Re: [PATCH 2/3] Btrfs: fix the deadlock between the transaction start/attach and commit

2013-03-25 Thread Alex Lyakas
Hi Miao,

On Mon, Mar 25, 2013 at 3:51 AM, Miao Xie  wrote:
> On Sun, 24 Mar 2013 13:13:22 +0200, Alex Lyakas wrote:
>> Hi Miao,
>> I am seeing another issue. Your fix prevents from TRANS_START to get
>> in the way of a committing transaction. But it does not prevent from
>> TRANS_JOIN. On the other hand, btrfs_commit_transaction has the
>> following loop:
>>
>> do {
>> // attempt to do some useful stuff and/or sleep
>> } while (atomic_read(&cur_trans->num_writers) > 1 ||
>>(should_grow && cur_trans->num_joined != joined));
>>
>> What I see is basically that new writers join the transaction, while
>> btrfs_commit_transaction() does this loop. I see
>> cur_trans->num_writers decreasing, but then it increases, then
>> decreases etc. This can go for several seconds during heavy IO load.
>> There is nothing to prevent new TRANS_JOIN writers coming and joining
>> a transaction over and over, thus delaying transaction commit. The IO
>> path uses TRANS_JOIN; for example run_delalloc_nocow() does that.
>>
>> Do you observe such behavior? Do you believe it's problematic?
>
> I know this behavior, there is no problem with it, the latter code
> will prevent from TRANS_JOIN.
>
> 1672 spin_lock(&root->fs_info->trans_lock);
> 1673 root->fs_info->trans_no_join = 1;
> 1674 spin_unlock(&root->fs_info->trans_lock);
> 1675 wait_event(cur_trans->writer_wait,
> 1676atomic_read(&cur_trans->num_writers) == 1);
>
Yes, this code prevents anybody from joining, but before
btrfs_commit_transaction() gets to this code, it may spend sometimes
10 seconds (in my tests) in the do-while loop, while new writers come
and go. Basically, it is not deterministic when the do-while loop will
exit, it depends on the IO pattern.

> And if we block the TRANS_JOIN at the place you point out, the deadlock
> will happen because we need deal with the ordered operations which will
> use TRANS_JOIN here.
>
> (I am dealing with the problem you said above by adding a new type of
> TRANS_* now)

Thanks.
Alex.


>
> Thanks
> Miao
>
>> Thanks,
>> Alex.
>>
>>
>> On Mon, Feb 25, 2013 at 12:20 PM, Miao Xie  wrote:
>>> On sun, 24 Feb 2013 21:49:55 +0200, Alex Lyakas wrote:
 Hi Miao,
 can you please explain your solution a bit more.

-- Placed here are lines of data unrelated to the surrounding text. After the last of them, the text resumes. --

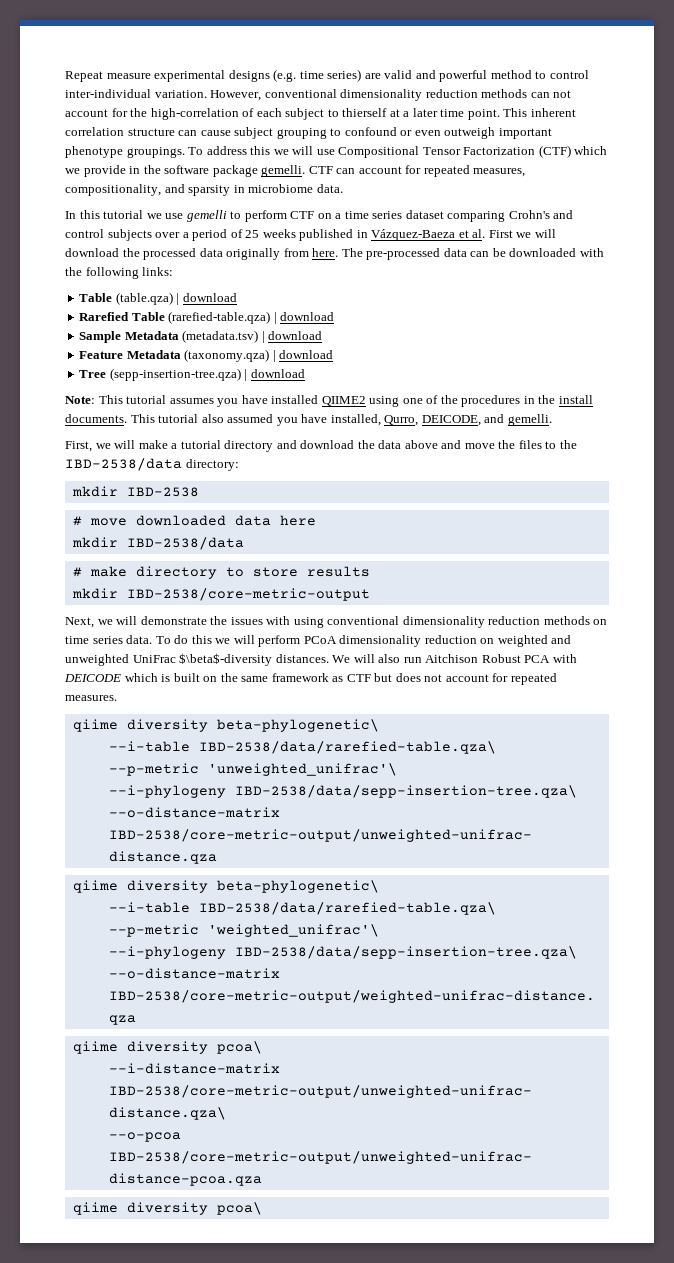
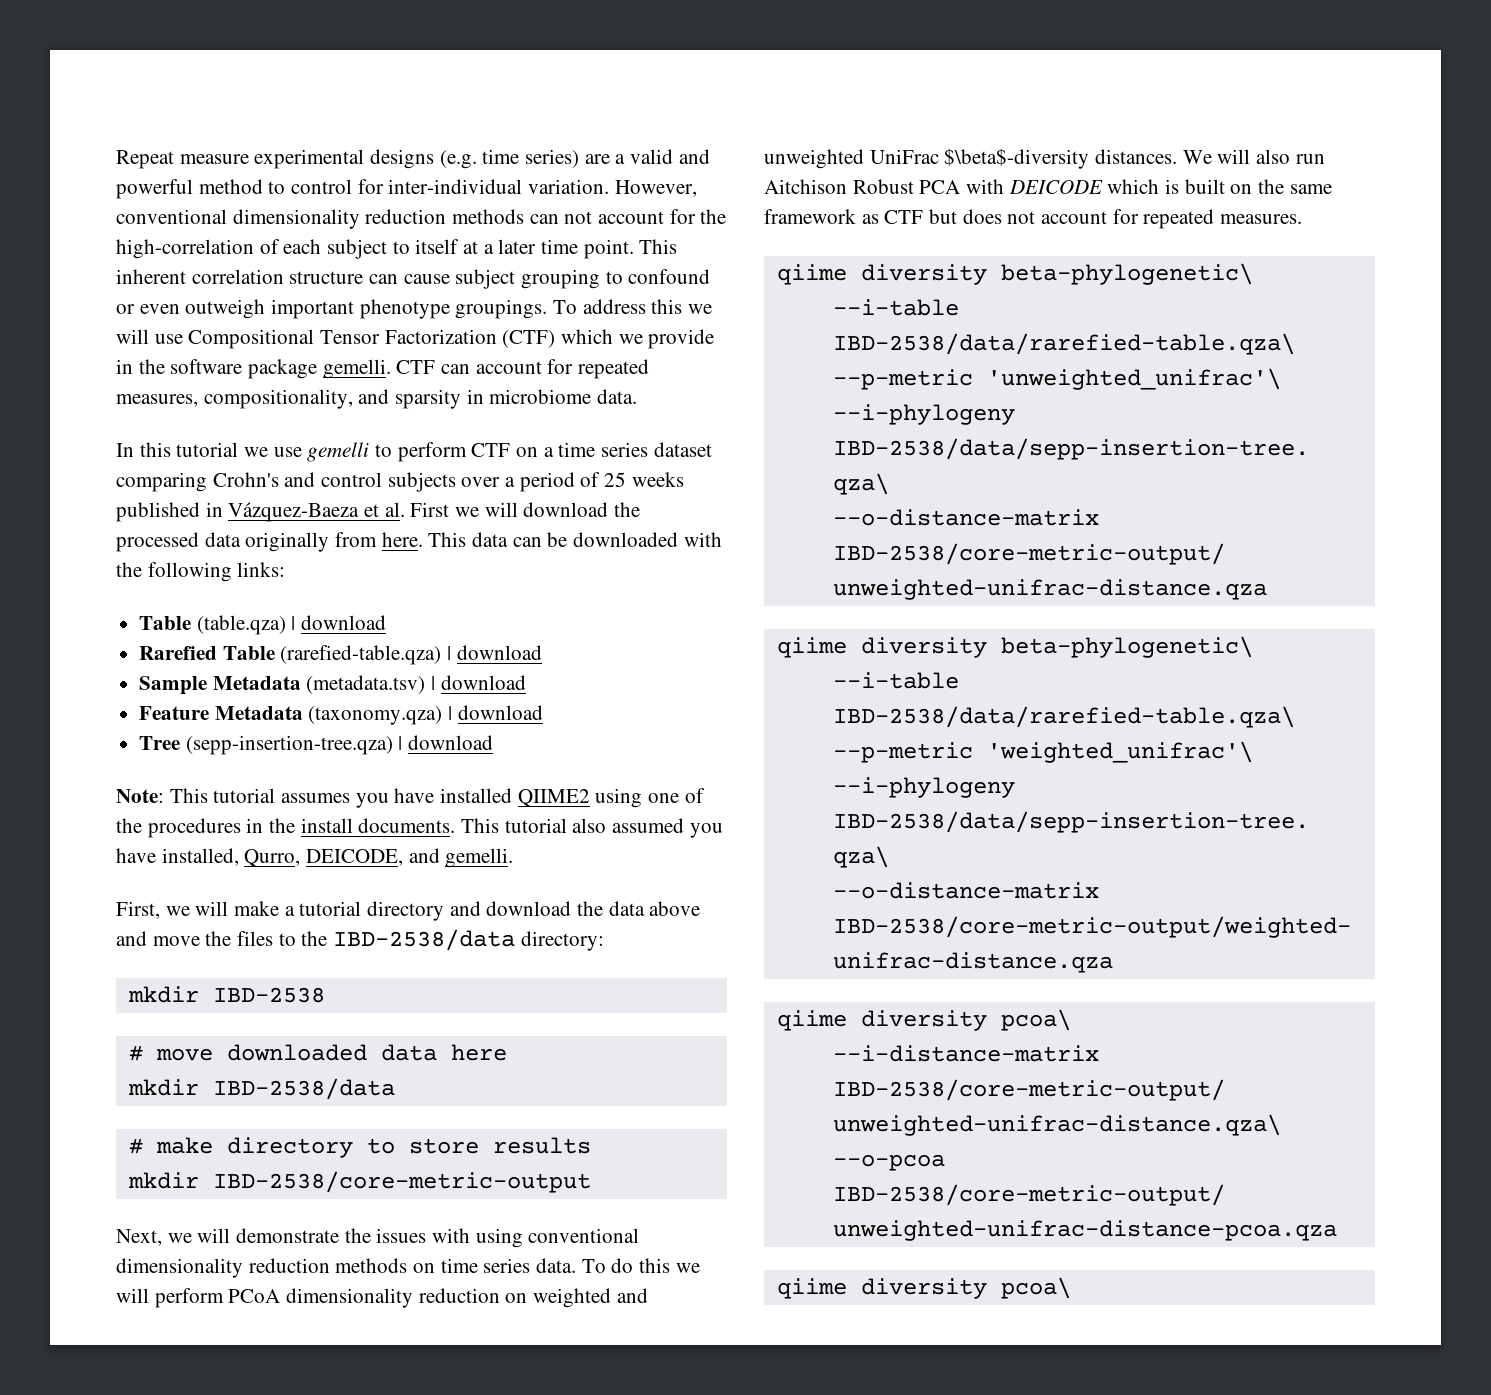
- Repeat measure experimental designs (e.g. time series) are valid and powerful method to control inter-individual variation.
+ Repeat measure experimental designs (e.g. time series) are a valid and powerful method to control for inter-individual variation.
- However, conventional dimensionality reduction methods can not account for the high-correlation of each subject to thierself at a later time point.
+ However, conventional dimensionality reduction methods can not account for the high-correlation of each subject to itself at a later time point.
- The pre-processed data can be downloaded with the following links:
+ This data can be downloaded with the following links:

 On Wed, Feb 20, 2013 at 11:16 AM, Miao Xie  wrote:
> Now btrfs_commit_transaction() does this
>
> ret = btrfs_run_ordered_operations(root, 0)
>
> which async flushes all inodes on the ordered operations list, it 
> introduced
> a deadlock that transaction-start task, transaction-commit task and the 
> flush
> workers waited for each other.
> (See the following URL to get the detail
>  http://marc.info/?l=linux-btrfs&m=136070705732646&w=2)
>
> As we know, if ->in_commit is set, it means someone is committing the
> current transaction, we should not try to join it if we are not JOIN
> or JOIN_NOLOCK, wait is the best choice for it. In this way, we can avoid
> the above problem. In this way, there is another benefit: there is no new
> transaction handle to block the transaction which is on the way of commit,
> once we set ->in_commit.
>
> Signed-off-by: Miao Xie 
> ---
>  fs/btrfs/transaction.c |   17 -
>  1 files changed, 16 insertions(+), 1 deletions(-)
>
> diff --git a/fs/btrfs/transaction.c b/fs/btrfs/transaction.c
> index bc2f2d1..71b7e2e 100644
> --- a/fs/btrfs/transaction.c
> +++ b/fs/btrfs/transaction.c
> @@ -51,6 +51,14 @@ static noinline void switch_commit_root(struct 
> btrfs_root *root)
> root->commit_root = btrfs_root_node(root);
>  }
>
> +static inline int can_join_transaction(struct btrfs_transaction *trans,
> +  int type)
> +{
> +   return !(trans->in_commit &&
> +type != TRANS_JOIN &&
> +type != TRANS_JOIN_NOLOCK);
> +}
> +
>  /*
>   * either allocate a new transaction or hop into the existing one
>   */
> @@ -86,6 +94,10 @@ loop:
> spin_unlock(&fs_info->trans_lock);
> return cur_trans->aborted;
> }
> +   if (!can_join_transaction(cur_trans, type)) {
> +   spin_unlock(&fs_info->trans_lock);
> +   return -EBUSY;
> +   }
> atomic_inc(&cur_trans->use_count);
> atomic_inc(&cur_trans->num_writers);
> cur_trans->num_joined++;
> @@ -360,8 +372,11 @@ again:
>
> do {
> ret = join_transaction(root, type);
> -   if (ret == -EBUSY)
> +   if (ret == -EBUSY) {
> wait_current_trans(root);
> +   if (unlikely(type == TRANS_ATTACH))
> +

Re: [PATCH 2/3] Btrfs: fix the deadlock between the transaction start/attach and commit

2013-03-24 Thread Miao Xie
On Sun, 24 Mar 2013 13:13:22 +0200, Alex Lyakas wrote:
> Hi Miao,
> I am seeing another issue. Your fix prevents from TRANS_START to get
> in the way of a committing transaction. But it does not prevent from
> TRANS_JOIN. On the other hand, btrfs_commit_transaction has the
> following loop:
> 
> do {
> // attempt to do some useful stuff and/or sleep
> } while (atomic_read(&cur_trans->num_writers) > 1 ||
>(should_grow && cur_trans->num_joined != joined));
> 
> What I see is basically that new writers join the transaction, while
> btrfs_commit_transaction() does this loop. I see
> cur_trans->num_writers decreasing, but then it increases, then
> decreases etc. This can go for several seconds during heavy IO load.
> There is nothing to prevent new TRANS_JOIN writers coming and joining
> a transaction over and over, thus delaying transaction commit. The IO
> path uses TRANS_JOIN; for example run_delalloc_nocow() does that.
> 
> Do you observe such behavior? Do you believe it's problematic?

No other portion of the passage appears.